View in #prefect-community on Slack
@Ethan_Veres: Hi all! My company is just starting to use Prefect as our orchestration tool for our data pipeline for end customers and I have a few questions on how best to set it all up.
Is there a way to reuse a single flow for every company using our product dynamically? We want to use Prefect to orchestrate each company’s data/ETL pipeline and we have the configuration for the pipeline (which system they’re integrating with etc…) stored in our database. The ideal is to dynamically create flows per company on their own schedule. Is that possible? Am I thinking about this the correct way?
@Kevin_Kho: Hey @Ethan_Veres, we definitely have some people doing it. There are a few ways to achieve so let me walk you through was DOES NOT work first.

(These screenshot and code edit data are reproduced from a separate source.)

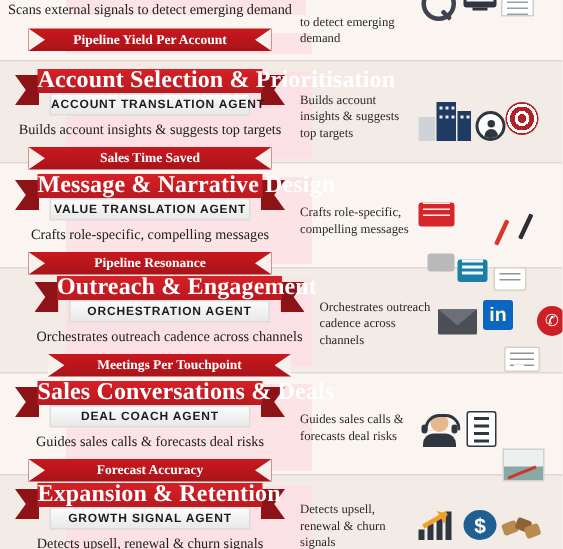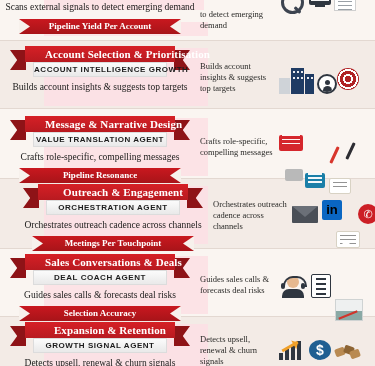"Account Selection & Prioritisation" .ribbon-body { font-size: 11px -> 16px; padding-left: 20px -> none }
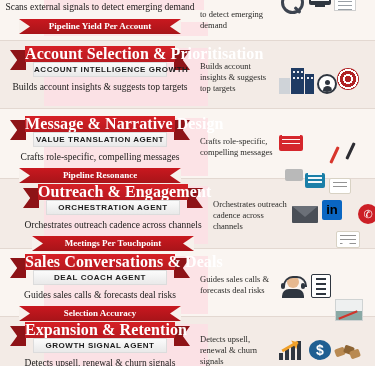"ACCOUNT INTELLIGENCE GROWTH" div.agent { text: INTELLIGENCE GROWTH -> TRANSLATION AGENT }
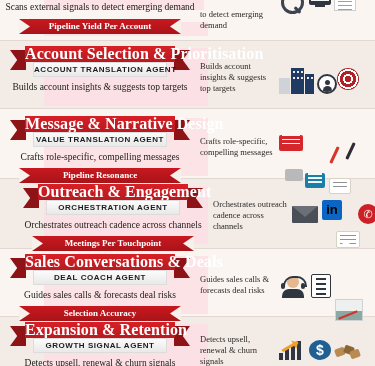"Sales Time Saved" div.kpi { html: none -> <div> <div>Sales Time Saved</div> <div></div> <div></div> </div> }
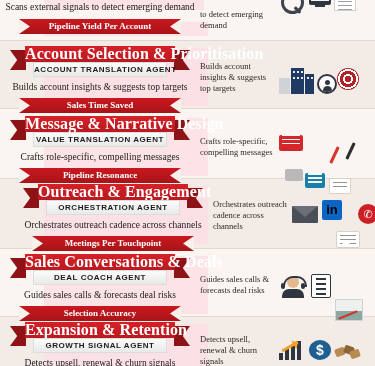"in" .li { color: #000000 -> #fef9c3 }
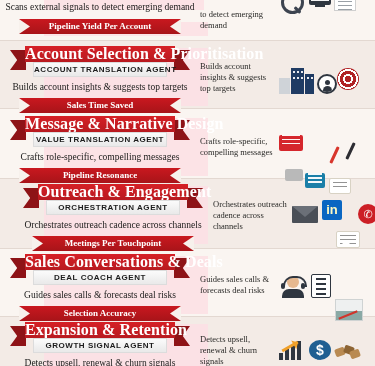"Selection Accuracy" div.kpi-body { text: Selection -> Forecast }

Some people try to have one flow, and then add clocks like this to modify the default parameters and create a new clock to the schedule. This is fine for a small number of parameter sets, but it doesn’t scale when you have more than 10 companies you have to create flows from. For any given flow, the Prefect scheduler only schedules the next 10 flow runs. This job runs on a 90 seconds interval. So if you have 15 jobs schedules for 8 AM with different companies, 10 will be schedules and 5 will disappear. This can be fixed by doing something like 5 flow runs at 8 AM and 5 flow runs at 8:10 AM and 5 flow runs at 8:20 AM but I think at this point, you may as well look into other options.
So the end goal is to create one Flow and register it for each company with different parameter values. For this you have a function to register flows:
def registration_func(company):
with Flow(..) as flow:
company = Parameter("company", company)
...
flow.schedule = ...
flow.register()
and then you call this whenever you want to register a new function. And then if you use the default pickle-based storage that serializes the flow, this whole thing gets serialized and a copy will be uploaded (to S3 or GCS for example). This makes that file independent now of changes for any other company.
And then if the Flow inside the registration_func changes, just re-register all of them for it to take effect with some kind of loop
Schedules | Prefect Docs
@Ethan_Veres: Thanks for the detailed answer @Kevin_Kho!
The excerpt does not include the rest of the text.